Krisna Mukti hadir dalam pembacaan putusan ini. Dia pun diputus bersalah dengan pelanggaran kode etik ringan dengan sanksi teguran lisan untuk kasus penelantaran istrinya.
Sedangkan untuk Muchlisin, dia dilaporkan seorang tukang jahit karena belum bayar biaya jahit. Uang biaya jahit menjahit ini mencapai Rp6juta. Namun hal itu sudah diklarifikasi dan sudah dibayarkan.
"Muchlisin kaitan dengan masalah ada tagihan dari tukang jahit. Jumlah tagihannya, kalau saya sampaikan kamu tidak percaya," ujar Sudding.
Sementara, Frans Agung dilaporkan mantan stafnya, Denty Noviany Sari atas kasus dugaan penggunaan gelar doktor palsu.

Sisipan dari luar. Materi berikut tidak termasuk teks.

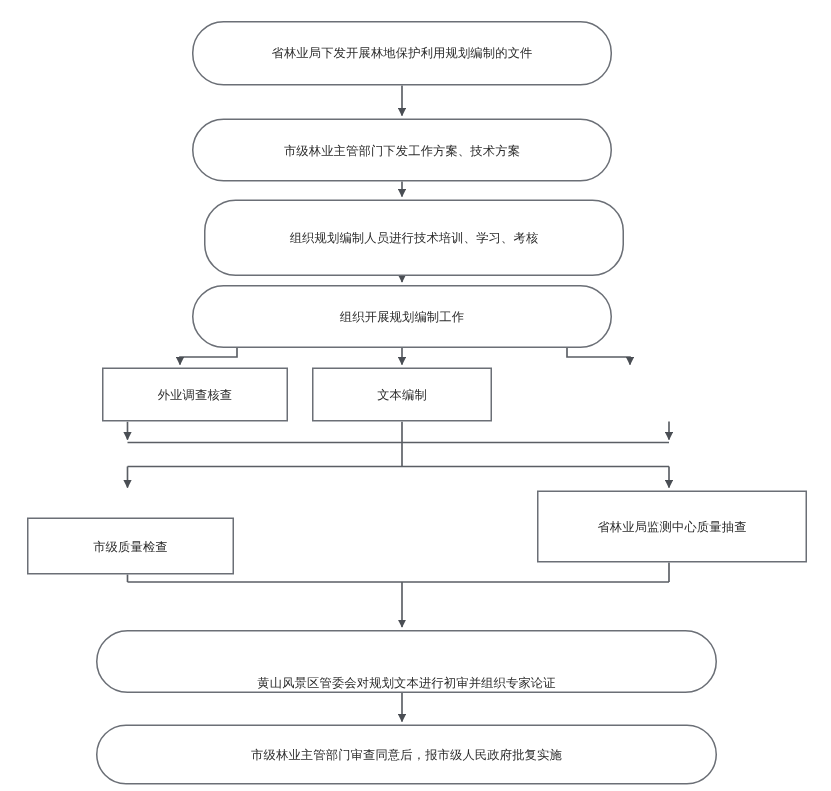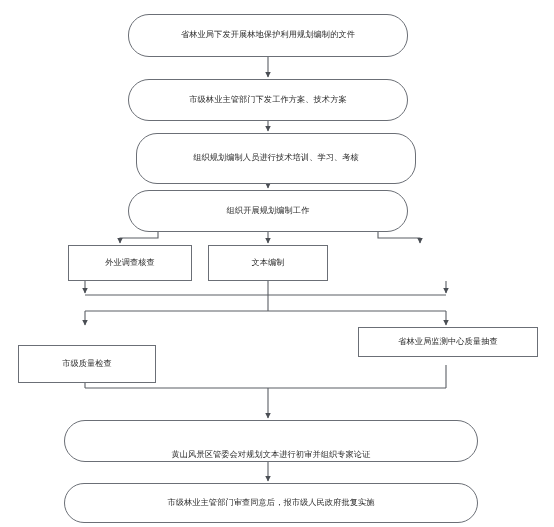--- a/index.html
+++ b/index.html
@@ -10,21 +10,20 @@
   }
   body {
     font-family: "DejaVu Sans", "Liberation Sans", sans-serif;
   }
   #flow-root {
     position: relative;
     width: 554px;
     height: 527px;
     background: #ffffff;
     overflow: hidden;
-    font-family: Liberation Serif, serif;
   }
   #flow-svg {
     position: absolute;
     left: 0;
     top: 0;
     width: 554px;
     height: 527px;
   }
   .node {
     position: absolute;
@@ -121,21 +120,21 @@
 
   <div class="node rect" style="left:208px; top:245px; width:120px; height:36px;">
     <span class="node-label">文本编制</span>
   </div>
 
 
   <div class="node rect" style="left:18px; top:327px; width:138px; height:38px;margin-top:18px;">
     <span class="node-label">市级质量检查</span>
   </div>
 
-  <div class="node rect" style="left:358px; top:327px; width:180px; height:30px;">
+  <div class="node rect" style="left:358px; top:327px; width:180px; height:48px;">
     <span class="node-label">省林业局监测中心质量抽查</span>
   </div>
 
   <div class="node pill" style="left:64px; top:420px; width:414px; height:42px;align-items:flex-end;">
     <span class="node-label">黄山风景区管委会对规划文本进行初审并组织专家论证</span>
   </div>
 
   <div class="node pill" style="left:64px; top:483px; width:414px; height:40px;">
     <span class="node-label">市级林业主管部门审查同意后，报市级人民政府批复实施</span>
   </div>

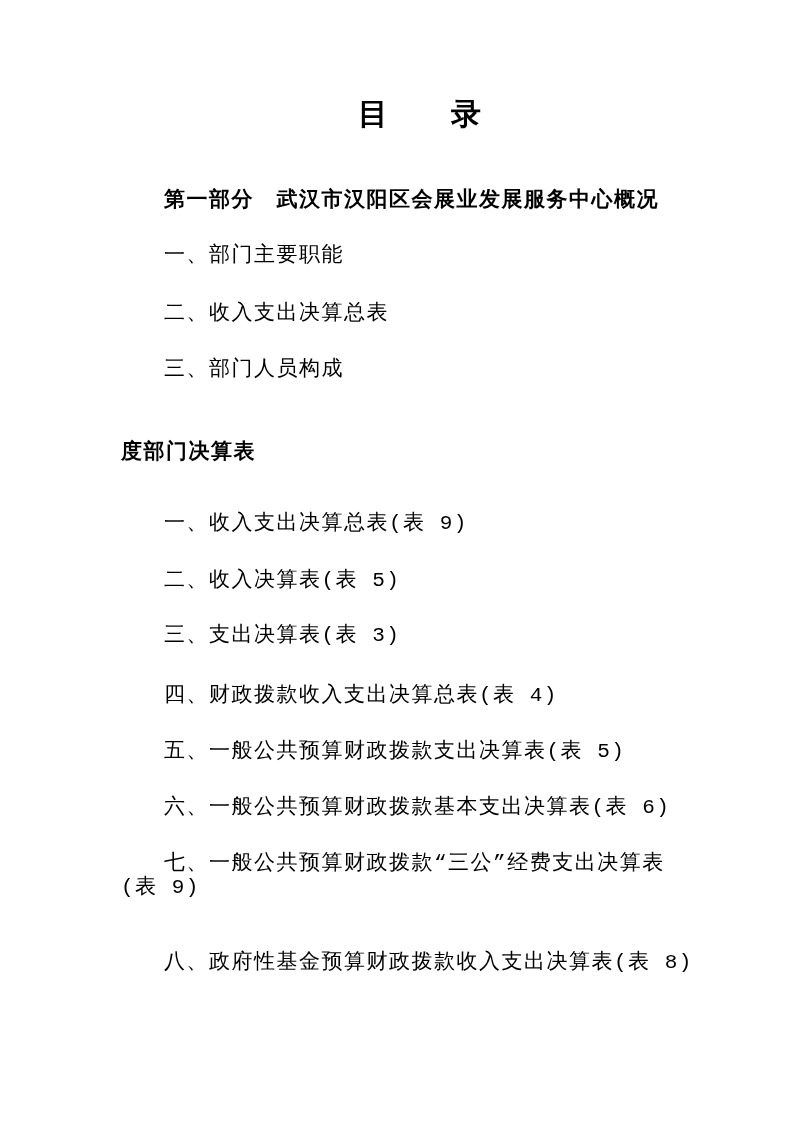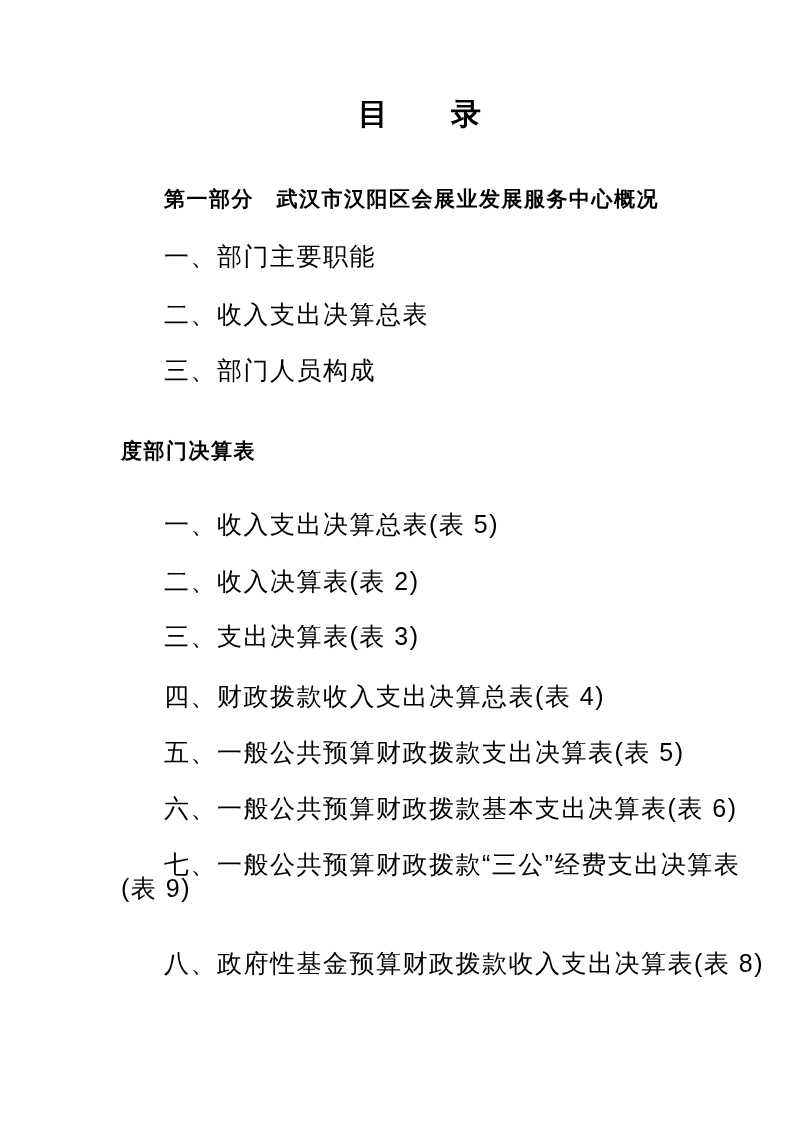--- a/index.html
+++ b/index.html
@@ -31,45 +31,45 @@
     letter-spacing: 1px;
     padding-left: 23px;
   }
   .heading {
     font-family: "Liberation Sans", "DejaVu Sans", sans-serif;
     font-weight: 700;
     font-size: 21px;
     letter-spacing: 1.5px;
   }
   .item {
-    font-family: Liberation Sans, sans-serif;
+    font-family: Liberation Mono, monospace;
     font-weight: 400;
-    font-size: 25px;
+    font-size: 21px;
     letter-spacing: 1.5px;
   }
   .indent { left: 164px; margin-top: 16px; }
   .noindent { left: 121px; text-align: right; }
 </style>
 </head>
 <body>
 
 <div class="page">
 
   <div class="line doc-title" style="top:96px">目　　录</div>
 
   <div class="line heading indent" style="top:168px">第一部分　武汉市汉阳区会展业发展服务中心概况</div>
 
   <div class="line item indent" style="top:225px">一、部门主要职能</div>
   <div class="line item indent" style="top:283px">二、收入支出决算总表</div>
   <div class="line item indent" style="top:339px">三、部门人员构成</div>
 
   <div class="line heading noindent" style="top:436px">度部门决算表</div>
 
-  <div class="line item indent" style="top:493px">一、收入支出决算总表(表 5)</div>
-  <div class="line item indent" style="top:550px">二、收入决算表(表 2)</div>
+  <div class="line item indent" style="top:493px">一、收入支出决算总表(表 9)</div>
+  <div class="line item indent" style="top:550px">二、收入决算表(表 5)</div>
   <div class="line item indent" style="top:605px">三、支出决算表(表 3)</div>
   <div class="line item indent" style="top:665px">四、财政拨款收入支出决算总表(表 4)</div>
   <div class="line item indent" style="top:721px">五、一般公共预算财政拨款支出决算表(表 5)</div>
   <div class="line item indent" style="top:777px">六、一般公共预算财政拨款基本支出决算表(表 6)</div>
   <div class="line item indent" style="top:833px">七、一般公共预算财政拨款“三公”经费支出决算表</div>
   <div class="line item noindent" style="top:873px">(表 9)</div>
   <div class="line item indent" style="top:932px">八、政府性基金预算财政拨款收入支出决算表(表 8)</div>
 
 </div>
 

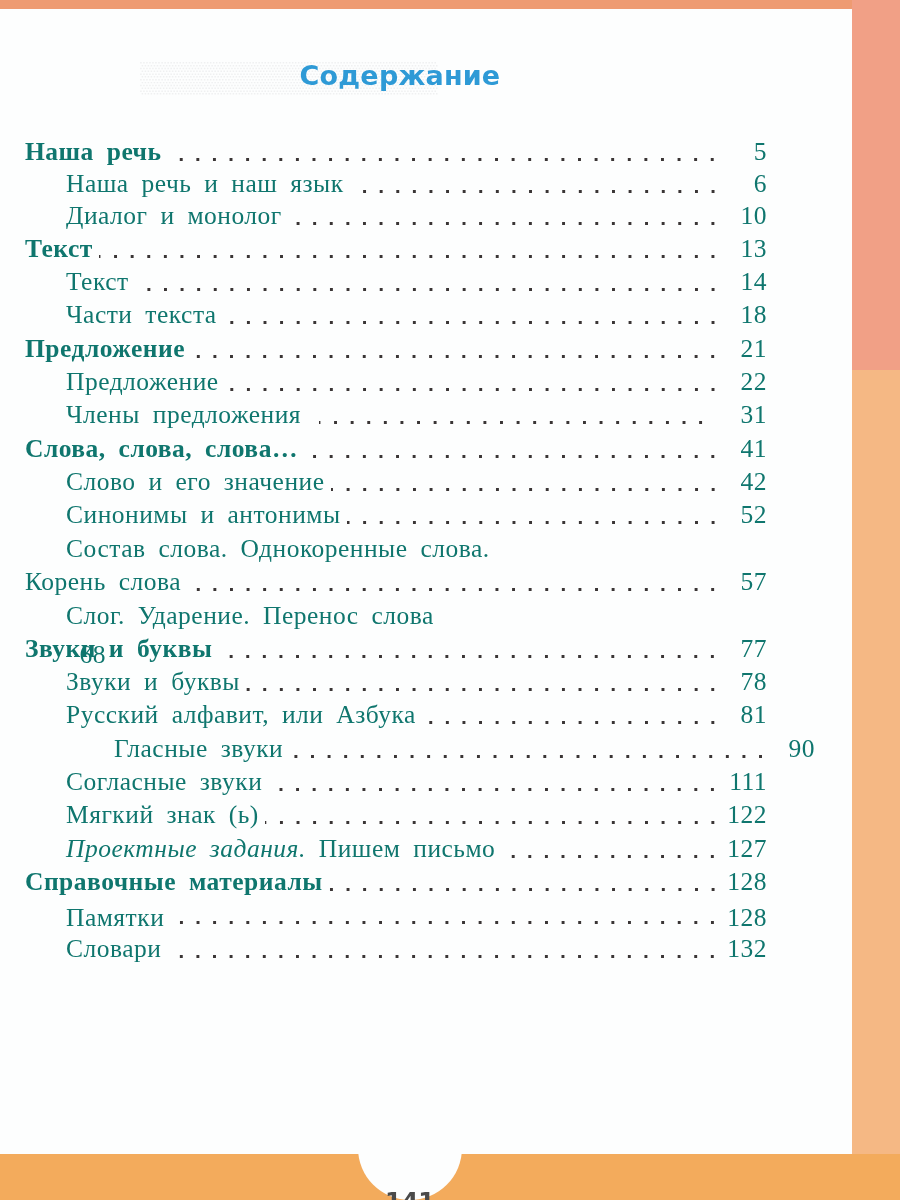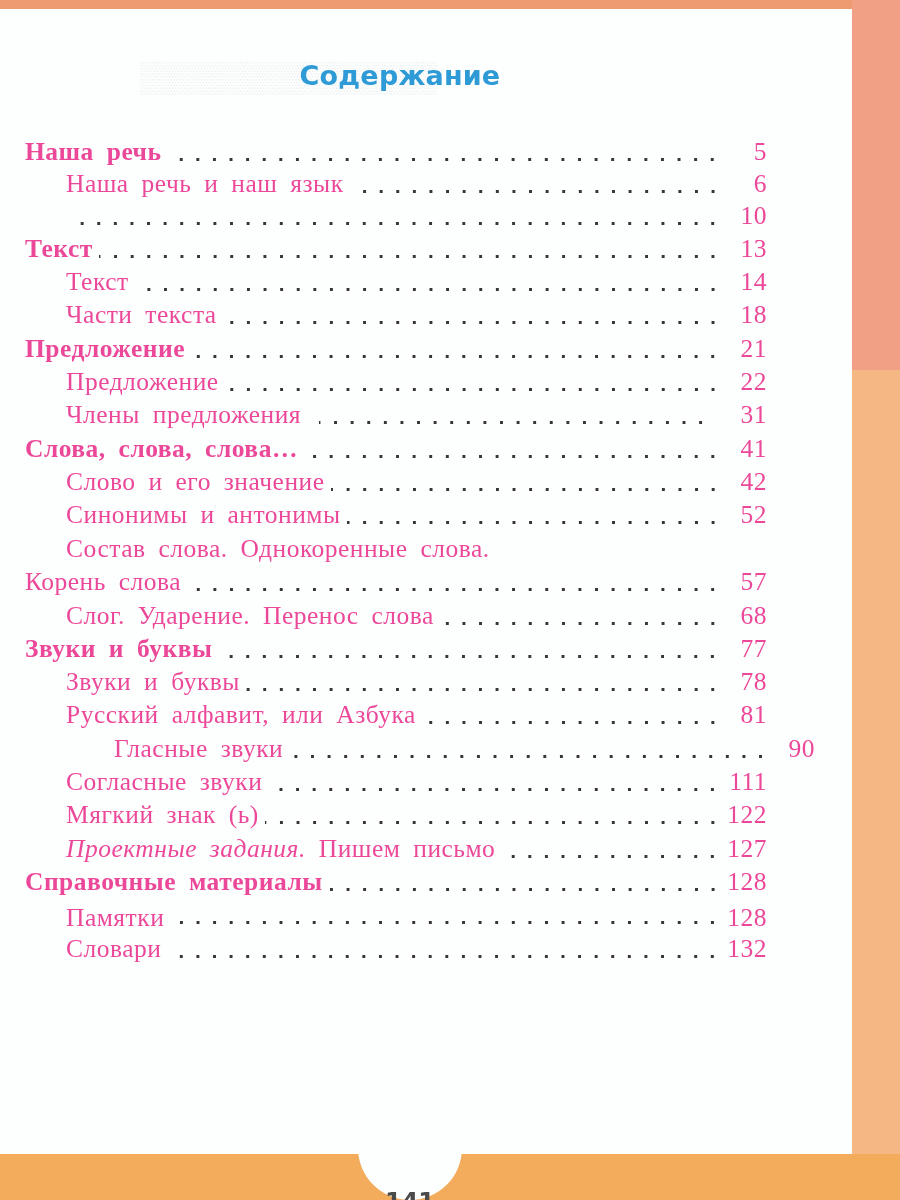--- a/index.html
+++ b/index.html
@@ -27,21 +27,21 @@
   }
   .title {
     position: absolute; left: 0; width: 800px; top: 42px; text-align: center;
     font-family: "DejaVu Sans", "Liberation Sans", sans-serif;
     font-weight: bold; font-size: 27px; color: var(--accent);
     letter-spacing: 0.2px;
   }
   .toc { position: absolute; left: 0; top: 137px; width: 852px; }
   .row {
     position: absolute; height: 33px; display: flex; align-items: baseline;
-    font-size: 25.5px; color: #ec4899; letter-spacing: 0.5px; word-spacing: 6px;
+    font-size: 25.5px; color: #0f766e; letter-spacing: 0.5px; word-spacing: 6px;
     white-space: nowrap;
   }
   .row.level-0 { left: 25px; }
   .row.level-1 { left: 66px; }
   .row .label { flex: 0 0 auto; }
   .row.bold .label { font-weight: bold; }
   .row .label .it { font-style: italic; }
   .row .leader {
     flex: 1 1 auto; overflow: hidden; margin: 0 6px;
     height: 3px; align-self: flex-end; margin-bottom: 9px;
@@ -84,20 +84,21 @@
       <span class="label"><span>Наша речь</span></span>
       <span class="leader"></span>
       <span class="page-num">5</span>
     </div>
     <div class="row level-1" style="top: 32px; width: 701px;">
       <span class="label"><span>Наша речь и наш язык</span></span>
       <span class="leader"></span>
       <span class="page-num">6</span>
     </div>
     <div class="row level-1" style="top: 64px; width: 701px;">
+      <span class="label"><span>Диалог и монолог</span></span>
       <span class="leader"></span>
       <span class="page-num">10</span>
     </div>
     <div class="row level-0 bold" style="top: 97px; width: 742px;">
       <span class="label"><span>Текст</span></span>
       <span class="leader"></span>
       <span class="page-num">13</span>
     </div>
     <div class="row level-1" style="top: 130px; width: 701px;">
       <span class="label"><span>Текст</span></span>
@@ -142,21 +143,21 @@
     <div class="row level-1 noleader" style="top: 397px; width: 701px;">
       <span class="label"><span>Состав слова. Однокоренные слова.</span></span>
       <span class="leader"></span>
       <span class="page-num"></span>
     </div>
     <div class="row level-0" style="top: 430px; width: 742px;">
       <span class="label"><span>Корень слова</span></span>
       <span class="leader"></span>
       <span class="page-num">57</span>
     </div>
-    <div class="row level-1" style="top: 464px; width: 701px;">
+    <div class="row level-1" style="top: 464px; width: 701px; flex-direction: column;">
       <span class="label"><span>Слог. Ударение. Перенос слова</span></span>
       <span class="leader"></span>
       <span class="page-num">68</span>
     </div>
     <div class="row level-0 bold" style="top: 497px; width: 742px;">
       <span class="label"><span>Звуки и буквы</span></span>
       <span class="leader"></span>
       <span class="page-num">77</span>
     </div>
     <div class="row level-1" style="top: 530px; width: 701px;">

Denty mengaku, Frans sempat meminta dirinya membuat kartu nama dengan mencantumkan gelar tersebut. Namun, pengacara Denty, Jamil mengatakan, gelar doktor itu palsu karena Frans belum menyelesaikan studi S3-nya di Universitas Satyagama, Jakarta.
Sedangkan untuk Henry Yosodiningrat dilaporkan mantan Kepala Pusat Penerangan Hukum Kejagung, Soehandoyo, atas dugaan pelanggaran kode etik karena menggunakan kop surat lembaga DPR untuk kepentingan pribadi dan intervensi terhadap pihak kepolisian.